Amazon does know how to do things properly, and on their site individual items can easily be cancelled during the grace period between an order being placed and goods being processed for mailing out. Given that I was ordering in the early hours of the morning, processing wasn't likely to have to started... but eBay pays no attention to the other side of the e-commerce process. eBay, truth be told, is probably hoping that buyers won't actually cancel, meaning that it gets more fees... and it knows that if there's any comeback that most buyers will blame eBay's real customers: the luckless sods selling on their site.
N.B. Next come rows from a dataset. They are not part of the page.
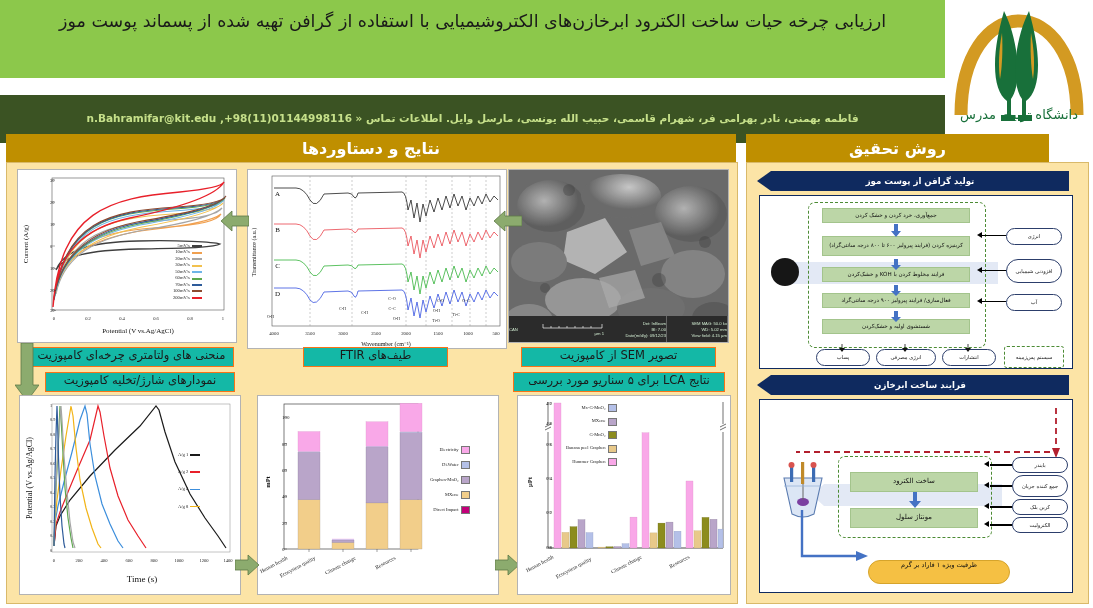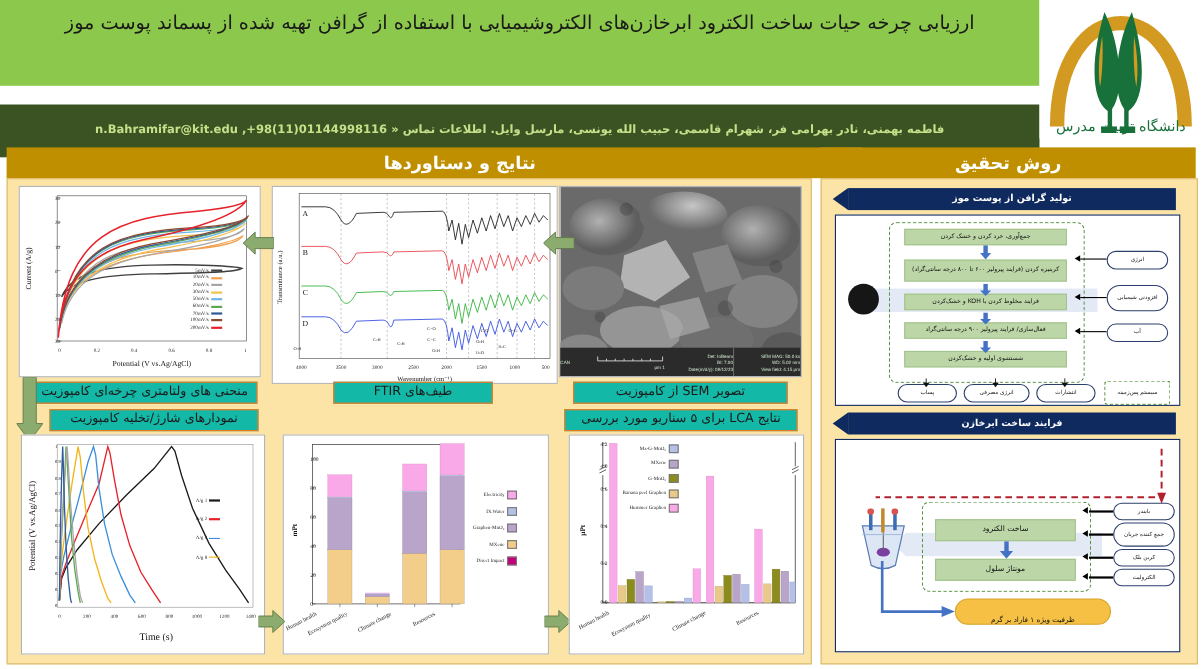--- a/index.html
+++ b/index.html
@@ -16,22 +16,22 @@
                display:flex;align-items:center;justify-content:center;margin-top:17px;}
   .hdr-authors span{direction:rtl;color:#C6E08A;font-size:10.5px;font-weight:bold;line-height:1.3;
                     padding:0 10px;text-align:center;font-family:"DejaVu Sans",sans-serif;}
   .logo-box{position:absolute;left:945px;top:0;width:148px;height:126px;background:#ffffff;
             display:flex;align-items:center;justify-content:center;}
 
   
   .sec-banner{position:absolute;background:#BF8F00;color:#ffffff;font-weight:bold;
               display:flex;align-items:center;justify-content:center;font-size:16px;direction:rtl;
               font-family:"DejaVu Sans",sans-serif;}
-  #banner-results{left:6px;top:134px;width:730px;height:28px;padding-left:47px;}
-  #banner-method{left:746px;top:134px;width:341px;height:28px;}
+  #banner-results{left:6px;top:134px;width:730px;height:28px;}
+  #banner-method{left:746px;top:134px;width:303px;height:28px;}
 
   
   .panel{position:absolute;background:#FCE4A6;border:1px solid #d9b96a;}
   #panel-results{left:6px;top:162px;width:730px;height:440px;}
   #panel-method{left:746px;top:162px;width:341px;height:440px;}
 
   
   .figcard{position:absolute;background:#ffffff;border:1px solid #b3b3b3;overflow:hidden;}
 
   
@@ -60,22 +60,22 @@
             text-align:center;font-family:"DejaVu Sans",sans-serif;padding:1px 2px;box-sizing:border-box;
             line-height:1.35;}
   .fc-dash{position:absolute;border:1.1px dashed #4C8B34;border-radius:7px;}
   .fc-pill{position:absolute;border:1.1px solid #2C3E6B;border-radius:14px;background:#ffffff;
            font-size:5.2px;color:#1a1a1a;direction:rtl;display:flex;align-items:center;
            justify-content:center;text-align:center;font-family:"DejaVu Sans",sans-serif;line-height:1.3;}
   .fc-pill-dash{position:absolute;border:1.1px dashed #4C8B34;background:#ffffff;
            font-size:5.2px;color:#1a1a1a;direction:rtl;display:flex;align-items:center;
            justify-content:center;text-align:center;font-family:"DejaVu Sans",sans-serif;line-height:1.3;}
   .fc-oval{position:absolute;background:#F5C043;border:1px solid #d6a42b;border-radius:40px;
-           font-size:6.6px;color:#111;direction:rtl;display:flex;align-items:flex-end;
-           justify-content:center;font-family:"DejaVu Sans",sans-serif;}
+           font-size:6.6px;color:#111;direction:rtl;display:flex;align-items:flex-start;
+           justify-content:center;font-family:"DejaVu Sans",sans-serif;margin-top:16px;}
   .blackarrow{position:absolute;background:#000;height:1px;}
   .blackarrow-head{position:absolute;width:0;height:0;border-top:3px solid transparent;
            border-bottom:3px solid transparent;border-right:5px solid #000;}
   .chevron{position:absolute;background:#E3E9F5;}
 </style>
 </head>
 <body>
 
 <div id="poster">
I'm not alone. Comments from the sellers I've heard back from so far include "you're about the third person this week with the same problem" and "we have noticed that if buyers use iPads or iPhones, this does happen quite a lot". At least one familiar-sounding case I've seen involved more inconvenience;

I was using a desktop system with a current browser. I wouldn't be surprised if eBay hadn't tested with Chrome, or with tablets, or with anything other than Internet Explorer, because they're a company that finds it acceptable to roll out site "enhancements" to randomly selected users, something that causes no end of problems for people whose IT support is family or friends at the other end of a phone.

However, to go back to what I was saying earlier, it's not it shouldn't be a browser problem. In any sane shopping cart system, the basket contents are held in a session on the server and cleared once payment is made. eBay is failing to do this, telling people that payment for items hasn't been made, and sending them back to a basket that if paid will result in a duplicate order and duplicate payment.
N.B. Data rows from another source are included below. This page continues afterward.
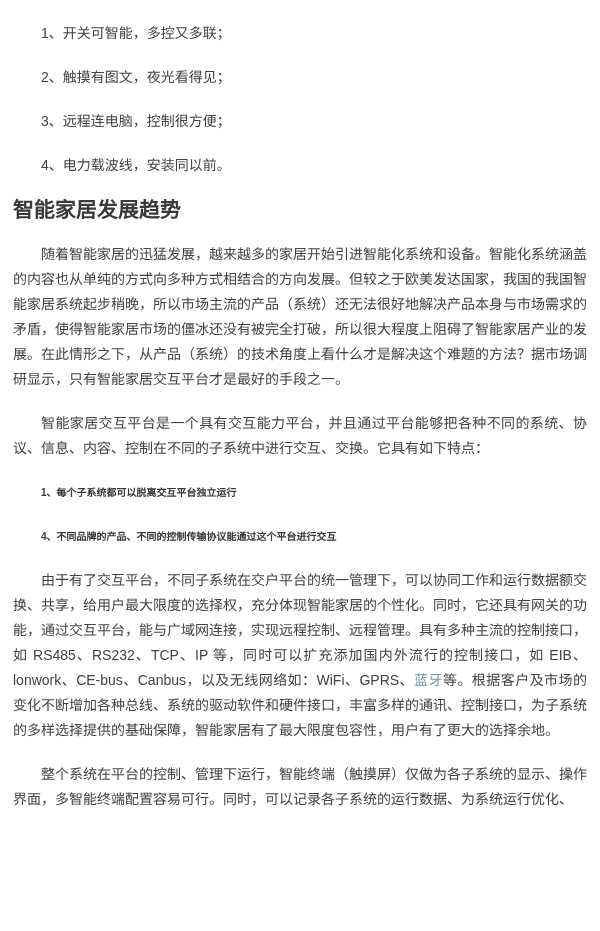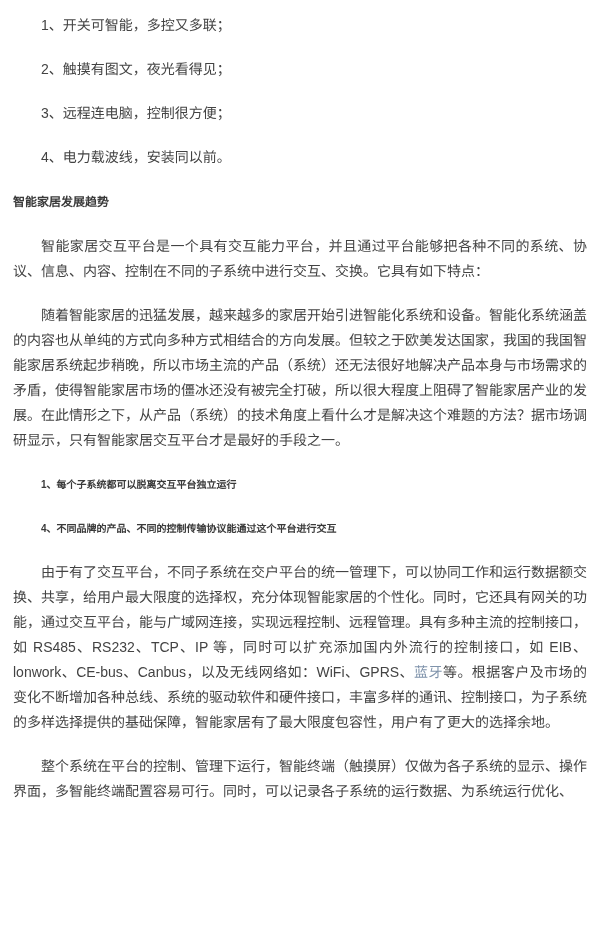--- a/index.html
+++ b/index.html
@@ -9,36 +9,36 @@
     --keyword-color: #7f93ab;
   }
   html, body { margin: 0; padding: 0; }
   body { background: var(--background); }
   .page {
     position: relative;
     width: 600px;
     height: 931px;
     box-sizing: border-box;
     margin: 0;
-    padding: 13px 13px 0 13px;
+    padding: 21px 13px 0 13px;
     overflow: hidden;
     background: var(--background);
     font-family: "Liberation Sans", "DejaVu Sans", sans-serif;
     font-size: 14px;
     line-height: 25px;
     color: var(--text-color);
     text-align: justify;
   }
   .page p {
     margin: 0 0 19px 0;
     text-indent: 28px;
   }
   .page h1 {
     margin: 0 0 19px 0;
-    font-size: 12px;
+    font-size: 21px;
     line-height: 26px;
     font-weight: bold;
     color: var(--heading-color);
     text-indent: 0;
     text-align: left;
   }
   .page h2 {
     margin: 0 0 19px 0;
     font-size: 10px;
     line-height: 25px;
@@ -57,22 +57,22 @@
 
 <div class="page">
 
   <p>1、开关可智能，多控又多联；</p>
   <p>2、触摸有图文，夜光看得见；</p>
   <p>3、远程连电脑，控制很方便；</p>
   <p>4、电力载波线，安装同以前。</p>
 
   <h1>智能家居发展趋势</h1>
 
+  <p>随着智能家居的迅猛发展，越来越多的家居开始引进智能化系统和设备。智能化系统涵盖的内容也从单纯的方式向多种方式相结合的方向发展。但较之于欧美发达国家，我国的我国智能家居系统起步稍晚，所以市场主流的产品（系统）还无法很好地解决产品本身与市场需求的矛盾，使得智能家居市场的僵冰还没有被完全打破，所以很大程度上阻碍了智能家居产业的发展。在此情形之下，从产品（系统）的技术角度上看什么才是解决这个难题的方法？据市场调研显示，只有智能家居交互平台才是最好的手段之一。</p>
   <p>智能家居交互平台是一个具有交互能力平台，并且通过平台能够把各种不同的系统、协议、信息、内容、控制在不同的子系统中进行交互、交换。它具有如下特点：</p>
-  <p>随着智能家居的迅猛发展，越来越多的家居开始引进智能化系统和设备。智能化系统涵盖的内容也从单纯的方式向多种方式相结合的方向发展。但较之于欧美发达国家，我国的我国智能家居系统起步稍晚，所以市场主流的产品（系统）还无法很好地解决产品本身与市场需求的矛盾，使得智能家居市场的僵冰还没有被完全打破，所以很大程度上阻碍了智能家居产业的发展。在此情形之下，从产品（系统）的技术角度上看什么才是解决这个难题的方法？据市场调研显示，只有智能家居交互平台才是最好的手段之一。</p>
 
   <h2>1、每个子系统都可以脱离交互平台独立运行</h2>
 
   <h2>4、不同品牌的产品、不同的控制传输协议能通过这个平台进行交互</h2>
   <p><span>由于有了交互平台，不同子系统在交户平台的统一管理下，可以协同工作和运行数据额交换、共享，给用户最大限度的选择权，充分体现智能家居的个性化。同时，它还具有网关的功能，通过交互平台，能与广域网连接，实现远程控制、远程管理。具有多种主流的控制接口，如 RS485、RS232、TCP、IP 等，同时可以扩充添加国内外流行的控制接口，如 EIB、lonwork、CE-bus、Canbus，以及无线网络如：WiFi、GPRS、</span><span class="keyword-link">蓝牙</span><span>等。根据客户及市场的变化不断增加各种总线、系统的驱动软件和硬件接口，丰富多样的通讯、控制接口，为子系统的多样选择提供的基础保障，智能家居有了最大限度包容性，用户有了更大的选择余地。</span></p>
 
   <p>整个系统在平台的控制、管理下运行，智能终端（触摸屏）仅做为各子系统的显示、操作界面，多智能终端配置容易可行。同时，可以记录各子系统的运行数据、为系统运行优化、</p>
 
 </div>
For the people who've had accounts put into the red by this, legal action may be warranted. For the probable thousands of individuals like me with relatively small orders, who are having to deal with dozens of order cancellations or returns individually, and the sellers at the sharp end, it wouldn't be unreasonable to make the point of billing eBay for the time wasted. They'll weasel out of it, of course, but it never hurts if when making a complaint you can waste someone else's admin resources for little investment yourself.

Also, many of the people you deal with on eBay have websites of their own where they aren't losing an increasing proportion of each sale price for the convenience of advertising on a virtual monopoly. If you have a good experience with someone, deal direct next time. Target the deceptive, incompetent bastards who who want to be "your shopping universe" where it counts, and wherever possible use them for product research rather than actually buying.

Update, 2012-04-07:

They are. They're keeping basket contents client-side in a cookie. So not only do you get increased potential for a terrible shopping experience like above, you can't build a basket on one machine (eg, at work, or on a mobile device) and continue later on another. Although it can store contents for more than one eBay account, if that person clears browser cookies you've both lost your basket contents. And even when you're signed out of eBay anyone with access to your machine can read and modify the contents of your basket, and any vulnerability in a browser that permits reading of cookies will similarly give access to this information.
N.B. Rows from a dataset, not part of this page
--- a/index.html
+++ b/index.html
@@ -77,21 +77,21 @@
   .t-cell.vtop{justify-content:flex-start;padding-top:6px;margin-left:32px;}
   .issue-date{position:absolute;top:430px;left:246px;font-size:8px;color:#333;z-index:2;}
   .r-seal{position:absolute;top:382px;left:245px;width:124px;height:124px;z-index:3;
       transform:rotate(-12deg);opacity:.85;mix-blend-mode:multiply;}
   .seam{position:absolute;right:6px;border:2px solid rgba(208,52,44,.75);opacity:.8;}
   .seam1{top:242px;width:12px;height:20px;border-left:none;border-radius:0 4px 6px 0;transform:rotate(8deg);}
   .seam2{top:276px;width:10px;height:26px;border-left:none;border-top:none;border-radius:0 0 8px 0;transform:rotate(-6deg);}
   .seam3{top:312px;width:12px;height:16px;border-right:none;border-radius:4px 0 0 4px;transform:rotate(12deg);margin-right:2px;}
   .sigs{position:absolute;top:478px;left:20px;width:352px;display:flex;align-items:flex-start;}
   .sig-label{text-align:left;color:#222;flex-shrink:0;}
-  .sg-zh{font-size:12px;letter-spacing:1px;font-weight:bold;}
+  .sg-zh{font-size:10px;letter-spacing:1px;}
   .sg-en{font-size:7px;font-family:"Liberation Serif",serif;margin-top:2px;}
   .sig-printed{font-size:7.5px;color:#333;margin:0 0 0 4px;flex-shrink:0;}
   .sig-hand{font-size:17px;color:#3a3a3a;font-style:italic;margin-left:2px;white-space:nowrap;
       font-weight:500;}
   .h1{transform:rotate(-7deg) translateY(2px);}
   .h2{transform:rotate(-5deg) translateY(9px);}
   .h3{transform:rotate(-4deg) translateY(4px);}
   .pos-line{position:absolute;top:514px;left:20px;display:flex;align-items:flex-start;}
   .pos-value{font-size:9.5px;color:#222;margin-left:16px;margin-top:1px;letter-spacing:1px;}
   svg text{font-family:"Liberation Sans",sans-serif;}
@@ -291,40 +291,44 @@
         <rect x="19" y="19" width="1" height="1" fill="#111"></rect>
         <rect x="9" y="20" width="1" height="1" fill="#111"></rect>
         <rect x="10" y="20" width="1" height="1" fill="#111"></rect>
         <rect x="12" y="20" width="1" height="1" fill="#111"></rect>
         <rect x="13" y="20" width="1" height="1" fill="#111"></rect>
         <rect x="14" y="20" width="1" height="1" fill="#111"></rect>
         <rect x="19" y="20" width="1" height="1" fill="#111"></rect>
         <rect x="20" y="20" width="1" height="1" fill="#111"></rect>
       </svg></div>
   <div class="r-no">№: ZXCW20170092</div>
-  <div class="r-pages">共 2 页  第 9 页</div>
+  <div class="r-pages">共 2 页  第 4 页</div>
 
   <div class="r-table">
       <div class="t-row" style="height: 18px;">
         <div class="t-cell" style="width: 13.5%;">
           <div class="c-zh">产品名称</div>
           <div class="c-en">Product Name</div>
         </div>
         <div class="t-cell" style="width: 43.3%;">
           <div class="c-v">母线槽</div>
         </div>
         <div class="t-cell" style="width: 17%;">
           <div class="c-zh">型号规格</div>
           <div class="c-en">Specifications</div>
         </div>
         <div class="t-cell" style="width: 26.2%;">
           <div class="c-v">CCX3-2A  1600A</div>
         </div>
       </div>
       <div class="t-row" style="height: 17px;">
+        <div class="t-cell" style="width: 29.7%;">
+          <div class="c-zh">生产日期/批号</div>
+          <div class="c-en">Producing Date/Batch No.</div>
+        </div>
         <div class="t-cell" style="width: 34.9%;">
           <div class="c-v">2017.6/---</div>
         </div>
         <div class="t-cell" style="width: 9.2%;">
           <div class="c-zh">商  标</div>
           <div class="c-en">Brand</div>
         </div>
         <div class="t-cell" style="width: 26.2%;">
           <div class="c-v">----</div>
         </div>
For reference, the cookie identifier is dp1, and you can easily follow how this works by logging into an incognito browser session in Chrome and copying the contents of dp1 for a regular session over into the private one using the Edit This Cookie extension. It also appears to store your first name (and who knows what else eBay are inclined to store client-side?) for use with site personalisation features.

This is monumentally stupid, at odds with how industry-leading sites operate... and is it really a good idea to trust information to people with such little grasp of security?

Update, 2014-08-25:

It really isn't. Earlier in 2014, as the BBC put it, eBay was "facing questions over its handling of a hack attack that exposed millions of passwords and other data". Stupid, stupid fuckers.